Deu vontade de chorar. Não sei como, estudando em Campinas, levei tanto tempo para vir até aqui. A Lina nos toca o coração de vez ao conhecermos o Sesc Pompéia. Que trabalho incrível, quantas sutilezas funcionando juntas em plena terça feira. O projeto está todinho ali, em perfeita manutenção. É de encher os olhos ver o quanto é utilizado, o quanto aquela pequena rua de pedestres tem vida intensa no meio de São Paulo. O trabalho da Lina, do Marcelo e do André é memorável. Me lembrou uma vez mais porque escolhi arquitetura (e insisti nela).

Como projetar o cotidiano? A Lina acertou. Projetou os senhores e senhoras que ali passeiam, vão matar o tempo, levar os netos, ler o jornal. As crianças no complexo esportivo. A clareira de sol para a hora do almoço. Que por sinal é servido ali, no grande refeitório, a “experiência completa” como me contou a Silvana, almoçar e levantar com a bandeja.

Sesc Pompéia, São Paulo SP. Arquiteta Lina Bo Bardi
Desenho Luana Espig, 2014

Outro dia entrevistei o Francisco Fanucci e o Marcelo Ferraz no escritório na Rua Harmonia. Hoje, foi minha última reunião de orientação antes do relatório final da pesquisa.

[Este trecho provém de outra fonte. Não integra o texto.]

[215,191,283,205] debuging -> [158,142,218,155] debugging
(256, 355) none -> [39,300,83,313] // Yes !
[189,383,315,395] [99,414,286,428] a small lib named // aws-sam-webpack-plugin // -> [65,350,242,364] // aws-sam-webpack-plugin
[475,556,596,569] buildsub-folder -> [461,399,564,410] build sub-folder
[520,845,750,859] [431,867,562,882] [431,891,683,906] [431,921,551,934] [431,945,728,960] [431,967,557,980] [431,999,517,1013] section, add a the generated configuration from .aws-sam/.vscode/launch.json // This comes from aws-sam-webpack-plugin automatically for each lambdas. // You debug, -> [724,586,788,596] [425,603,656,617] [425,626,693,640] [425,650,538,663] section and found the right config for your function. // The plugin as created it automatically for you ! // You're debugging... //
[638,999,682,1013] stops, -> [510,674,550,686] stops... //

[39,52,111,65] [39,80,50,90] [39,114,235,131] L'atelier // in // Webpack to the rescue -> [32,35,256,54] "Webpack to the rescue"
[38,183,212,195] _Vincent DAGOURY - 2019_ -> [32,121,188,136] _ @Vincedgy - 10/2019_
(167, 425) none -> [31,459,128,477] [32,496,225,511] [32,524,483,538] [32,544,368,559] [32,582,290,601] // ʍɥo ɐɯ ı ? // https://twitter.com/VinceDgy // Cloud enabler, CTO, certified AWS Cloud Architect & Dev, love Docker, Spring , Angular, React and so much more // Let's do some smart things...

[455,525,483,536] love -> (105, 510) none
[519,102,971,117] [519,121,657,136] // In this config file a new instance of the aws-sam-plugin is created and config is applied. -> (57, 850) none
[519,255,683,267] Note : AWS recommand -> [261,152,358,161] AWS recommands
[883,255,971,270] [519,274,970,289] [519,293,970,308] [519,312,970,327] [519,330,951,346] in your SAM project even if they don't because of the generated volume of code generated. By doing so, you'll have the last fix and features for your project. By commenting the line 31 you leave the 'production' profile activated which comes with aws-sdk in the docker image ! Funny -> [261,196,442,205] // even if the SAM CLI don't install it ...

Obrigada Francisco e Marcelo. Que aprenda com vocês, com o Lúcio e com a Lina (e tantos bons arquitetos que conheci mais através da pesquisa) a ser gentil com as nossas cidades, a ser responsável como arquiteta e saber que a profissão que escolhi pode ser um instrumento para o cotidiano das pessoas.

nota

1
GUERRA, Abilio; BOGÉA, Marta; WISNIK, Guilherme. Conversa com Francisco Fanucci e Marcelo Ferraz. Lançamento de livro “Brasil Arquitetura: Francisco Fanucci, Marcelo Ferraz – projetos 2005/2020”. Entrevista, São Paulo, ano 21, n. 083.03, Vitruvius, ago. 2020 <https://vitruvius.com.br/revistas/read/entrevista/21.083/7860>.

sobre a autora

Luana Espig Regiani é arquiteta e mestra em arquitetura, tecnologia e cidade pela Unicamp. No mestrado, realizou a dissertação “Diamantina e o percurso da arquitetura moderna: Lúcio Costa, Juscelino Kubitschek e Oscar Niemeyer”. Durante a graduação, foi bolsista Fapesp de iniciação científica com a pesquisa “Modernos e brasileiros: o diálogo do Brasil Arquitetura com Lina Bo Bardi e Lúcio Costa”. Atualmente é doutoranda em História pelo IFCH Unicamp.